#BorderTales – Puglia, la casa rossa

30 DICEMBRE 2020

Il Museo della Memoria e dell’Accoglienza ricorda i profughi di ieri

Sono sempre di più i visitatori da tutto il mondo che in questi anni scoprono la Puglia e se ne innamorano. Una visita particolare meriterebbe una casa rossa, che sembra come tante, ma che porta con sé una storia che arriva da lontano e ci racconta dei profughi di ieri, per comprendere meglio i profughi di oggi.

Santa Maria al Bagno è un piccolo centro in provincia di Lecce, nei pressi di Nardò, nell’estremo sud della penisola del Salento. Subito dopo la Seconda Guerra mondiale, in tutta quella zona, nacquero una serie di campi profughi per le decine di migliaia di persone che avevano perso tutto: la casa, il lavoro, la famiglia e spesso anche la patria.

Questo era il caso di migliaia di ebrei che, sopravvissuti all’orrore dell’Olocausto, avevano raggiunto le coste italiane, nella speranza di raggiungere la Palestina. Non si sentivano più di appartenere a paesi che li avevano confinati, deportati e assassinati. Quello che succederà in Medio Oriente, dopo il 1948, è un’altra storia. Ma in quella casa rossa, passarono persone in fuga, da altre guerre, ma con la stessa disperazione dei profughi di oggi.

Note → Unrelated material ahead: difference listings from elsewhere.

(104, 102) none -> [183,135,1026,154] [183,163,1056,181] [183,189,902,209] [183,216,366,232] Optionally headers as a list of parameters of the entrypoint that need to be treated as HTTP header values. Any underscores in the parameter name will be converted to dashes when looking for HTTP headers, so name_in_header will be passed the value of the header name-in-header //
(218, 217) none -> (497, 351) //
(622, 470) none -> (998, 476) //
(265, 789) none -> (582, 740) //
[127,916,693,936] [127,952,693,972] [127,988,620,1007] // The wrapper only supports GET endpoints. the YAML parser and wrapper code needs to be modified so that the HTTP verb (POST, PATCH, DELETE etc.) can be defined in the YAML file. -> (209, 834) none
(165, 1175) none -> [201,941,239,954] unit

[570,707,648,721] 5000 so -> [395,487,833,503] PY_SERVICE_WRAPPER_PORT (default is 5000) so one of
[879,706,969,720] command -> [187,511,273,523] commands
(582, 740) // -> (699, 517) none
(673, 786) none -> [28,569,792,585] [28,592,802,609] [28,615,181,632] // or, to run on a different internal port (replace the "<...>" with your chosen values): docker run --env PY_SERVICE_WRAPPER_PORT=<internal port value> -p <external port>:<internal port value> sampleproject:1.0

Quei campi profughi erano gestiti dalla United Nations Relief and Rehabilitation Administration (Amministrazione delle Nazioni Unite per l’assistenza e la riabilitazione), nota con la sigla Unrra, un po’ la madre dell’attuale Unhcr, che sorgevano all’interno di ex campi di internamento fascista, scuole, caserme, edifici pubblici o in case grandi sequestrate agli abitanti del luogo. Questo è stato il caso di molte zone del Salento, come di Santa Maria al Bagno, un piccolo borgo di pescatori.

Proprio fuori dalla cittadina nacque il Displaced Persons Camp n° 34 che divenne presto un luogo vivo e animato: una sinagoga, una scuola, un piccolo ospedale, l’ufficio postale. E corsi e laboratori di falegnameria, pesca, sartoria. Il forno del campo divenne una meta anche per i residenti locali che, dopo la devastante guerra, non se la passavano benissimo neanche loro. Lo scambio tra pane prodotto dai profughi e il pesce dei pescatori di Santa Maria al Bagno divenne quotidiano.

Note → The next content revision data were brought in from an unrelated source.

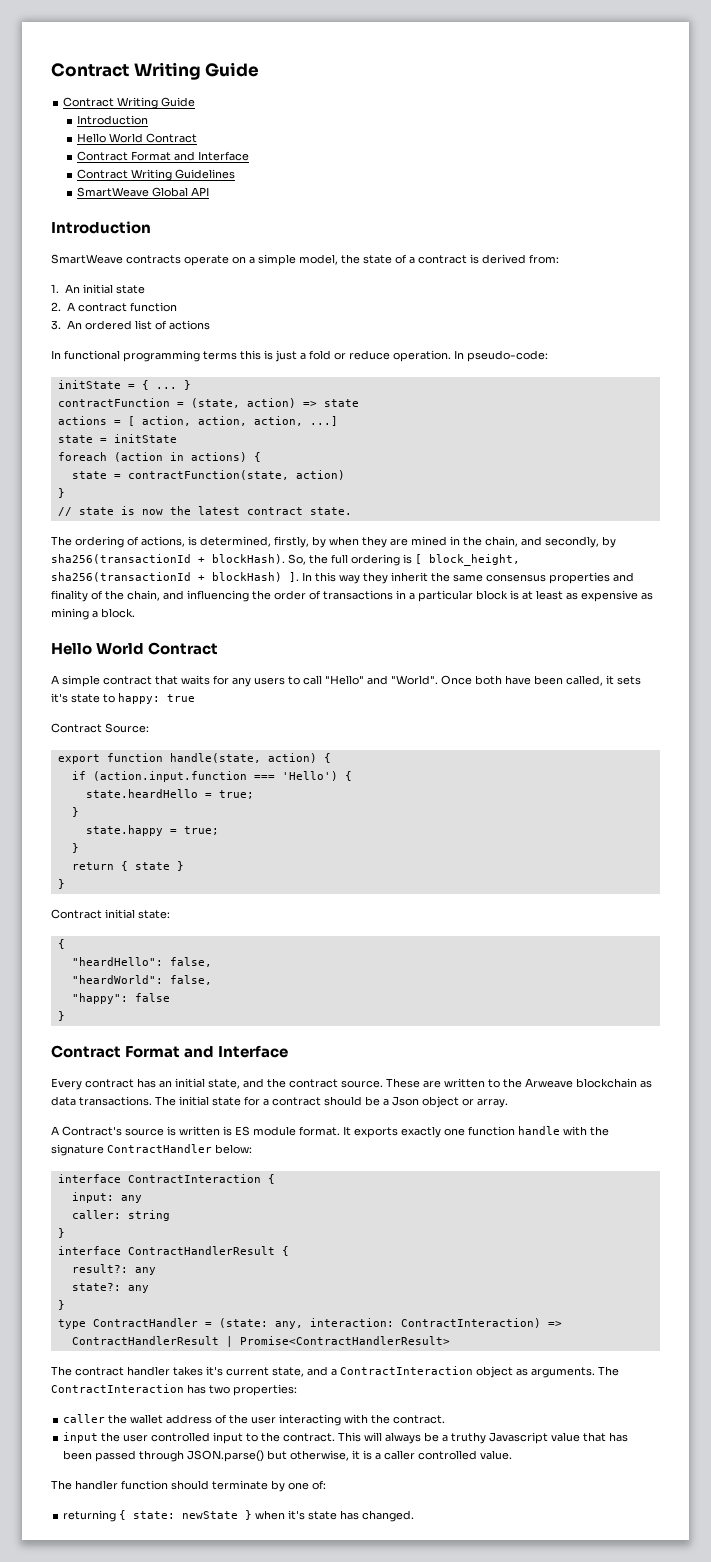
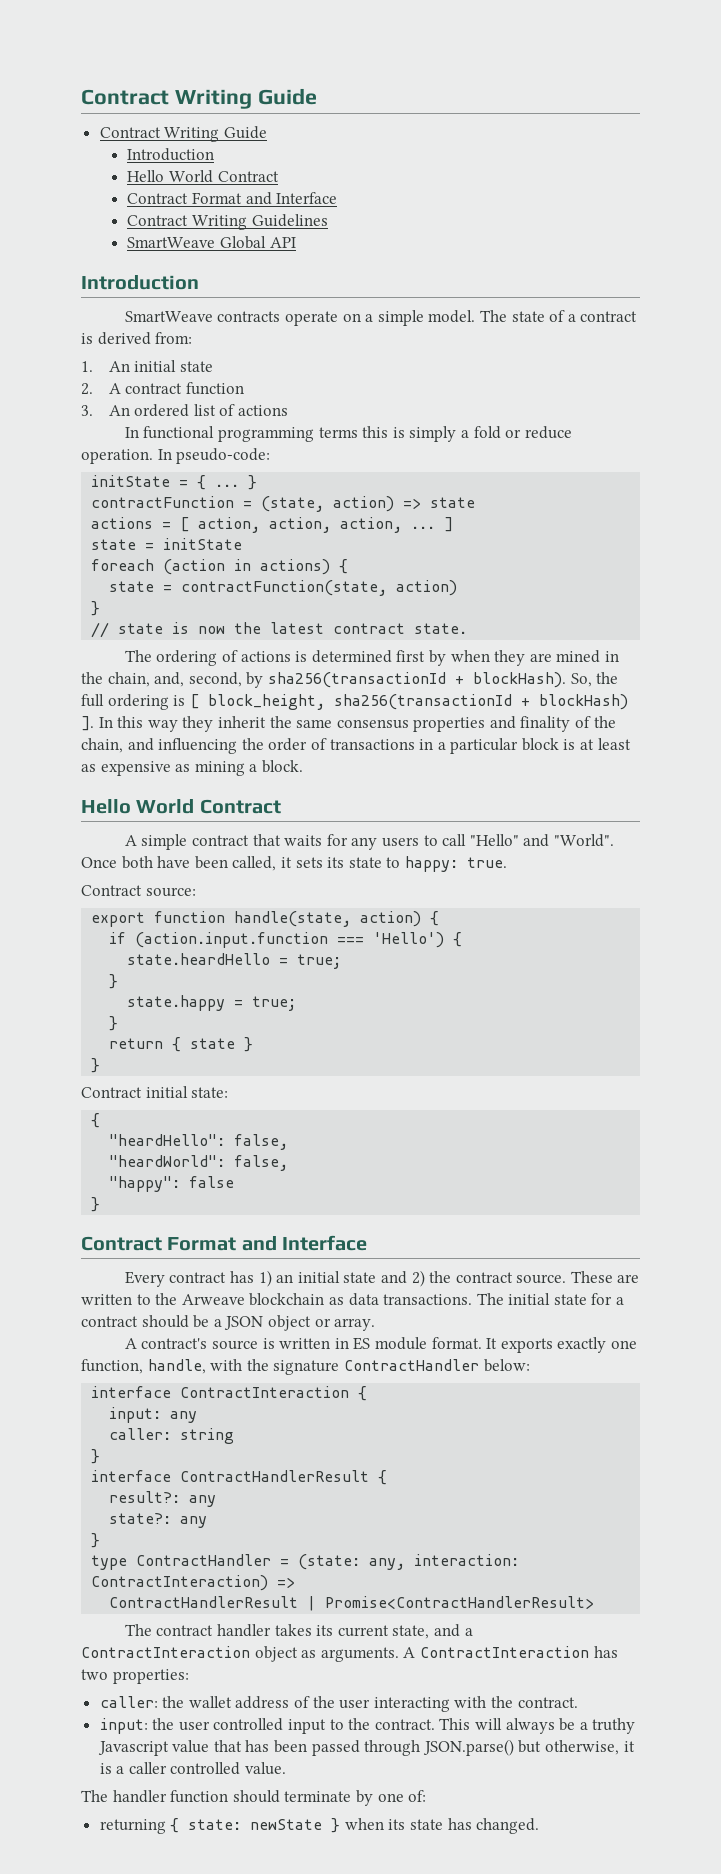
[299,254,360,265] model, the -> [428,310,507,323] model. The
[275,350,297,362] just -> [409,426,457,442] simply
[309,416,338,426] ...] -> [411,517,454,532] ... ]
[141,536,309,548] actions, is determined, firstly, -> [240,650,426,663] actions is determined first
[521,536,599,548] and secondly, -> [154,672,242,687] and, second,
[51,693,68,703] it's -> [327,857,345,868] its
[167,694,195,702] [51,723,149,733] true // Contract Source: -> [466,857,507,868] [81,885,196,897] true. // Contract source:
(156, 1083) none -> [258,1270,272,1287] 1)
[208,1078,264,1089] state, and -> [343,1270,425,1287] state and 2)
[392,1096,419,1106] Json -> [224,1316,264,1330] JSON
[62,1126,122,1136] Contract's -> [141,1338,208,1349] contract's
[223,1126,232,1136] is -> [334,1338,349,1349] in
[468,1126,560,1136] function handle -> [81,1359,206,1374] function, handle,
[206,1366,223,1376] it's -> [316,1625,334,1636] its
[598,1366,619,1376] The -> [403,1647,416,1658] A
[63,1414,106,1423] caller -> [99,1696,158,1708] caller:
[63,1432,99,1443] input -> [99,1718,148,1734] input:
[288,1510,306,1520] it's -> [388,1819,406,1830] its

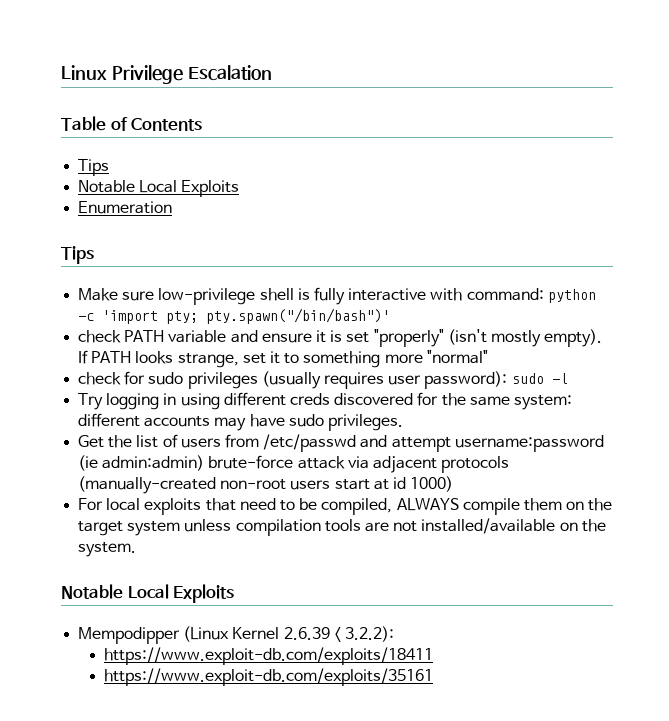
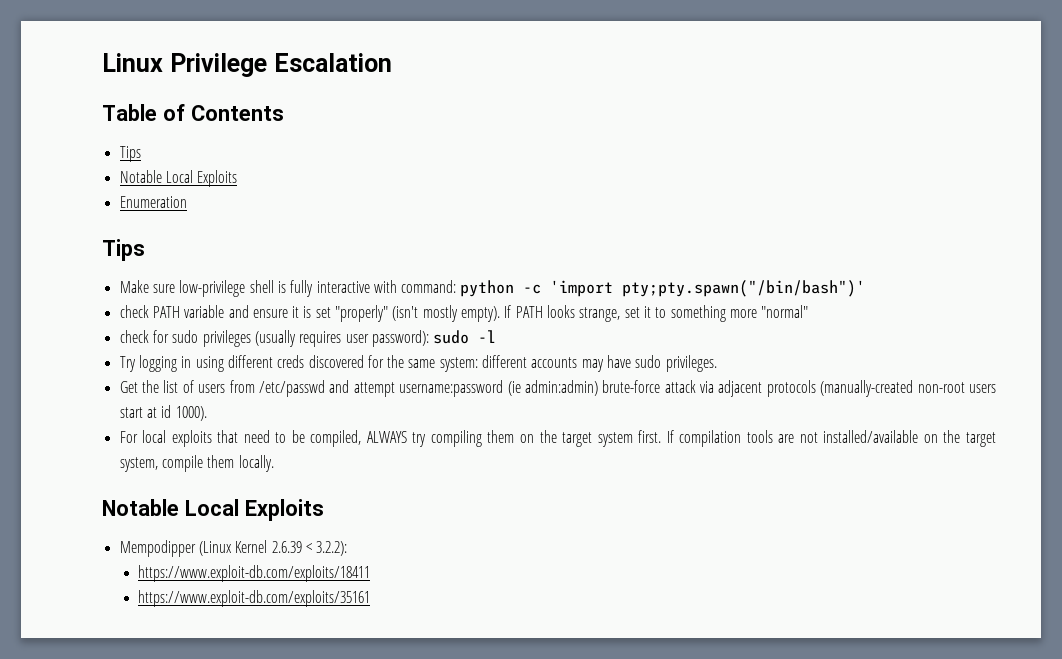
[166,308,391,324] pty; pty.spawn("/bin/bash")' -> [622,280,866,297] pty;pty.spawn("/bin/bash")'
[410,476,454,492] 1000) -> [175,406,207,421] 1000).
[462,498,520,515] compile -> [412,430,482,447] try compiling
[184,519,232,532] unless -> [638,430,674,443] first. If
[78,542,137,557] system. -> [965,432,996,447] [119,455,274,472] target system, compile them locally.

L’attesa della partenza verso il loro futuro ha lasciato ricordi indelebili sia nei profughi che nei residenti, molti dei quali ancora ricordano quelle persone, anche per gli oltre 400 matrimoni che vennero celebrati nel campo fino al 1947, quando chiuse. 

Oggi quella vecchia e grande casa è diventata il Museo della Memoria e dell’Accoglienza, per ricordare quelle vite di passaggio e la solidarietà della comunità locale, per guardare alla lezione di ieri per imparare il rispetto verso i profughi di oggi.

La struttura, in particolare, è decorata dai murales del pittore Zivi Miller, anche lui a suo tempo profugo nella struttura. Nel 2005 la cittadina è stata insignita dell’onorificenza della medaglia d’oro al valor civile, la casa rossa resta là, per visitatori e studenti, a raccontare la storia degli oltre 40mila profughi ebrei che passarono da quelle terre, accolti e protetti, prima di rifarsi una vita.